[Stored items]
=== Begin Enclosure ===
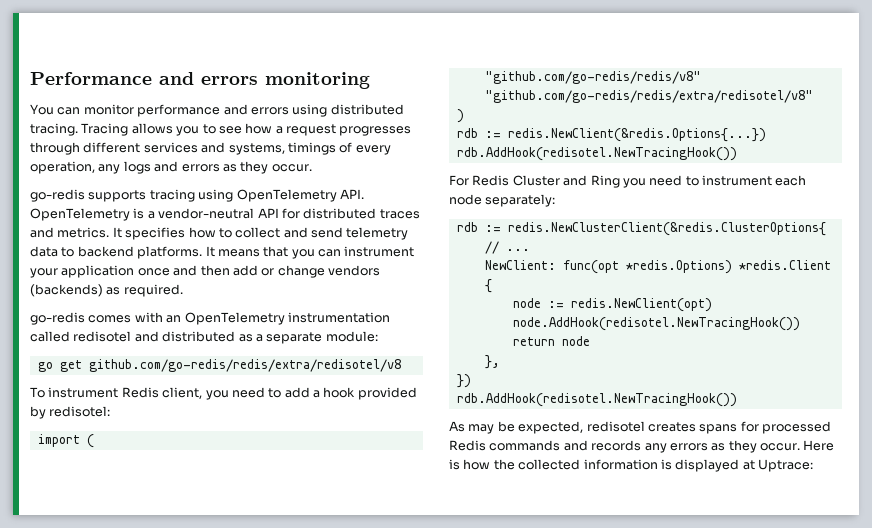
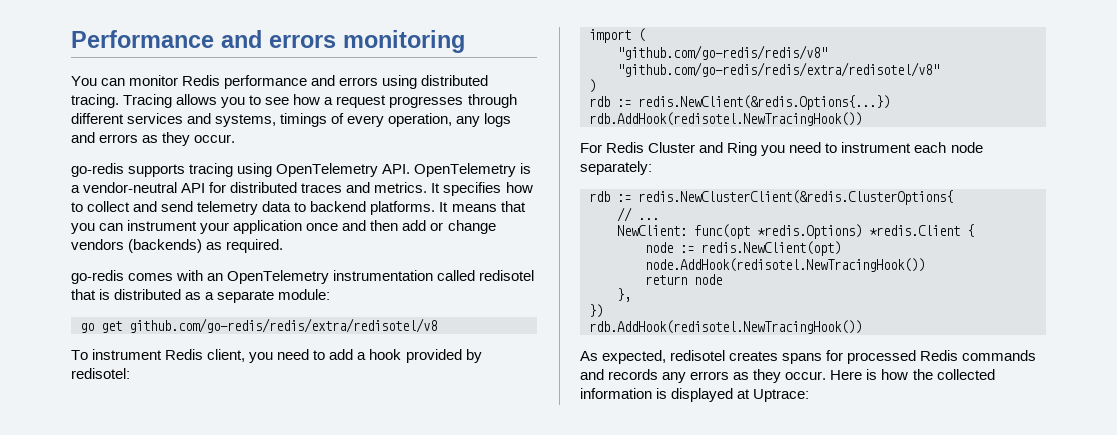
(134, 109) none -> [182,75,221,86] Redis
[134,331,159,342] and -> [71,289,111,300] that is
[468,421,515,434] may be -> (598, 356) none

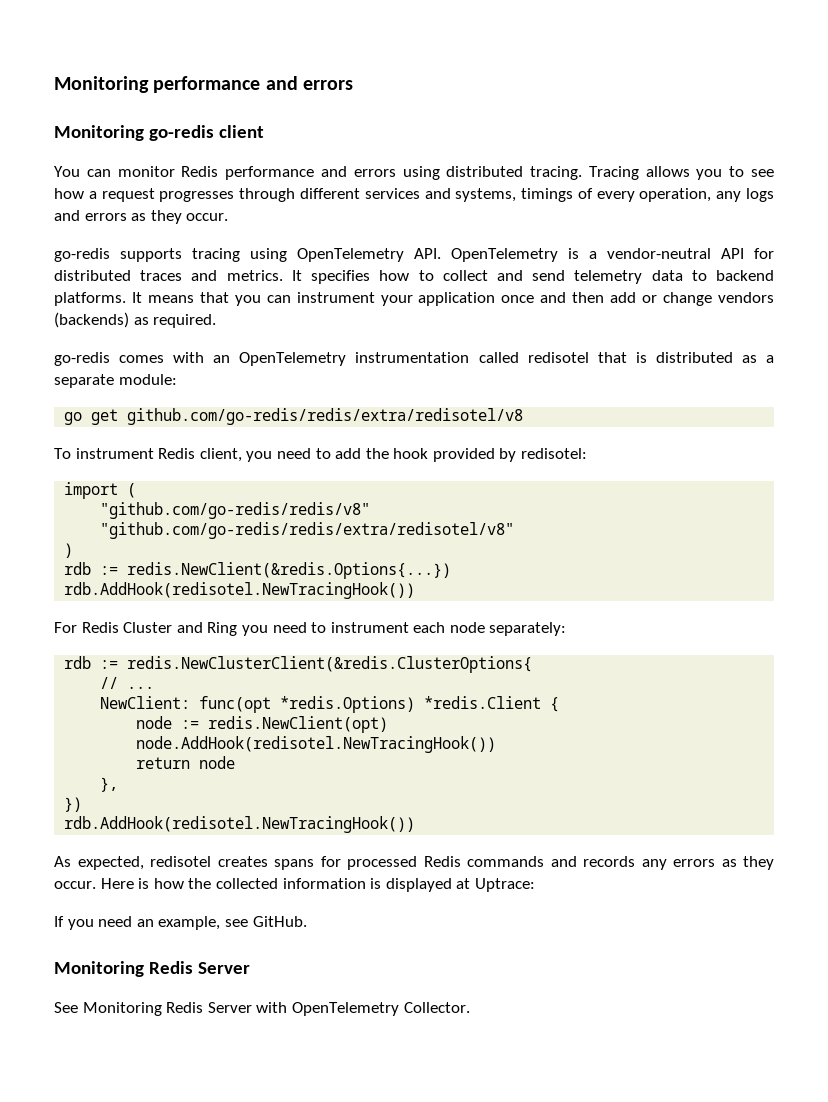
[71,30,465,53] Performance and errors monitoring -> [54,76,353,93] [54,125,264,141] Monitoring performance and errors // Monitoring go-redis client
[357,352,367,360] a -> [365,448,389,459] the
(810, 395) none -> [54,916,307,930] [54,961,250,977] [54,1002,470,1016] // If you need an example, see GitHub. // Monitoring Redis Server // See Monitoring Redis Server with OpenTelemetry Collector.

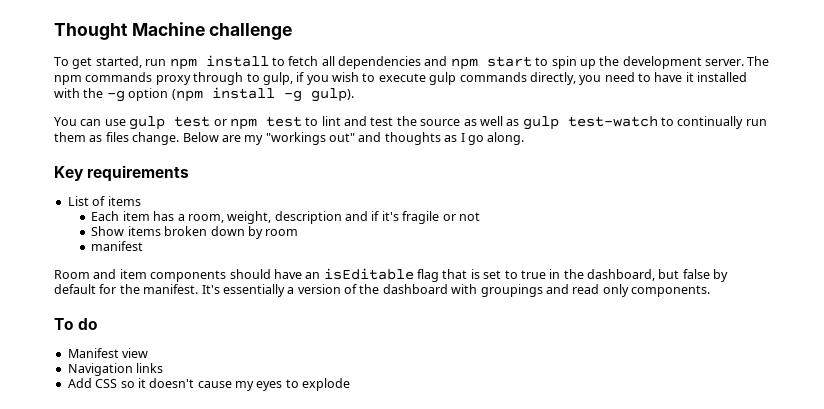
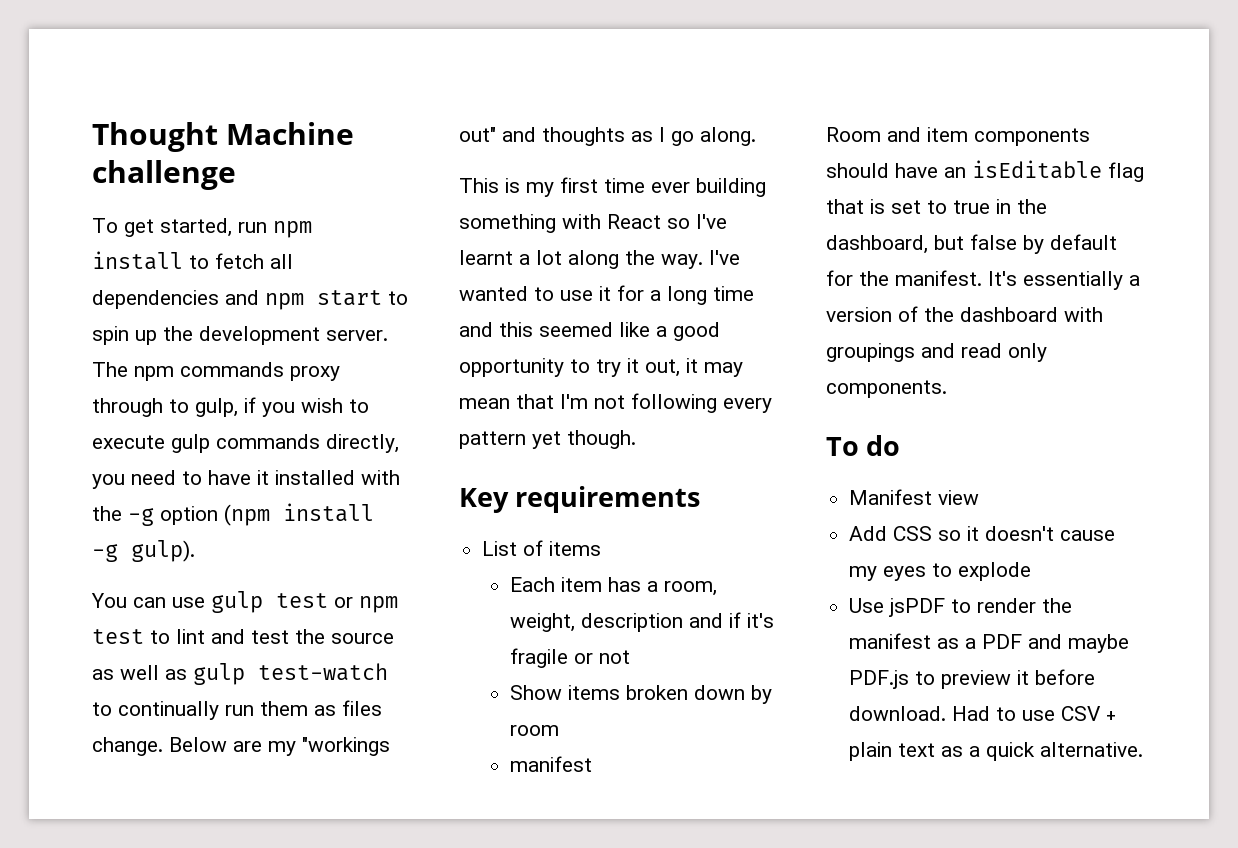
(525, 138) none -> [459,177,766,197] [459,214,727,233] [459,250,740,269] [459,285,754,305] [459,322,720,341] [459,358,743,377] [459,393,772,413] [459,430,636,449] // This is my first time ever building something with React so I've learnt a lot along the way. I've wanted to use it for a long time and this seemed like a good opportunity to try it out, it may mean that I'm not following every pattern yet though.
[67,363,164,376] // Navigation links -> (980, 497) none
(351, 384) none -> [849,598,1073,617] [849,633,1130,653] [849,669,1096,689] [849,706,1117,721] [849,742,1144,761] // Use jsPDF to render the manifest as a PDF and maybe PDF.js to preview it before download. Had to use CSV + plain text as a quick alternative.

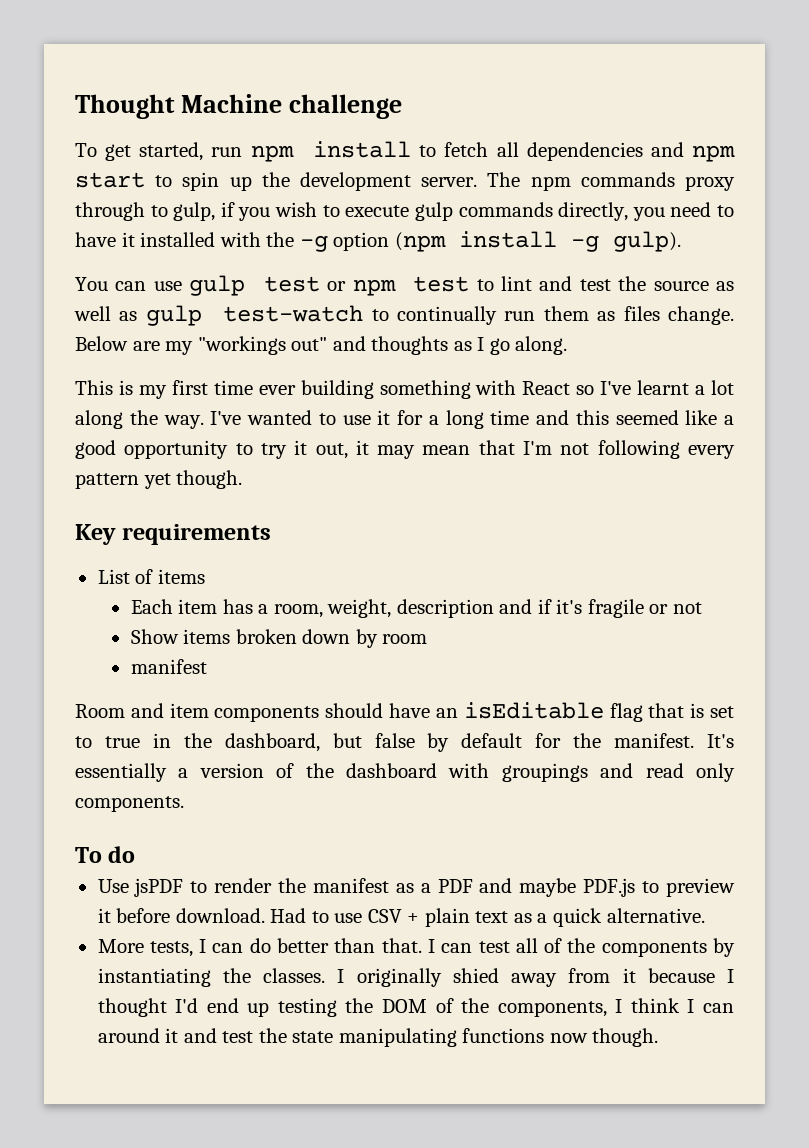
[849,489,980,505] [849,526,1116,541] [849,562,1032,581] // Manifest view // Add CSS so it doesn't cause my eyes to explode -> (136, 854) none
(1144, 749) none -> [97,938,735,957] [97,968,735,987] [97,998,734,1017] [97,1028,659,1047] // More tests, I can do better than that. I can test all of the components by instantiating the classes. I originally shied away from it because I thought I'd end up testing the DOM of the components, I think I can around it and test the state manipulating functions now though.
=== End Enclosure ===
→ **Task objective**
Would you copy the lines above exactly, starting with the one that has "(525, 138) none" and ending with the one that has "[849,489,980,505] [849,526,1116,541] [849,562,1032,581]", both included, without the pictures?

→ **Exercise answer**
(525, 138) none -> [459,177,766,197] [459,214,727,233] [459,250,740,269] [459,285,754,305] [459,322,720,341] [459,358,743,377] [459,393,772,413] [459,430,636,449] // This is my first time ever building something with React so I've learnt a lot along the way. I've wanted to use it for a long time and this seemed like a good opportunity to try it out, it may mean that I'm not following every pattern yet though.
[67,363,164,376] // Navigation links -> (980, 497) none
(351, 384) none -> [849,598,1073,617] [849,633,1130,653] [849,669,1096,689] [849,706,1117,721] [849,742,1144,761] // Use jsPDF to render the manifest as a PDF and maybe PDF.js to preview it before download. Had to use CSV + plain text as a quick alternative.

[849,489,980,505] [849,526,1116,541] [849,562,1032,581] // Manifest view // Add CSS so it doesn't cause my eyes to explode -> (136, 854) none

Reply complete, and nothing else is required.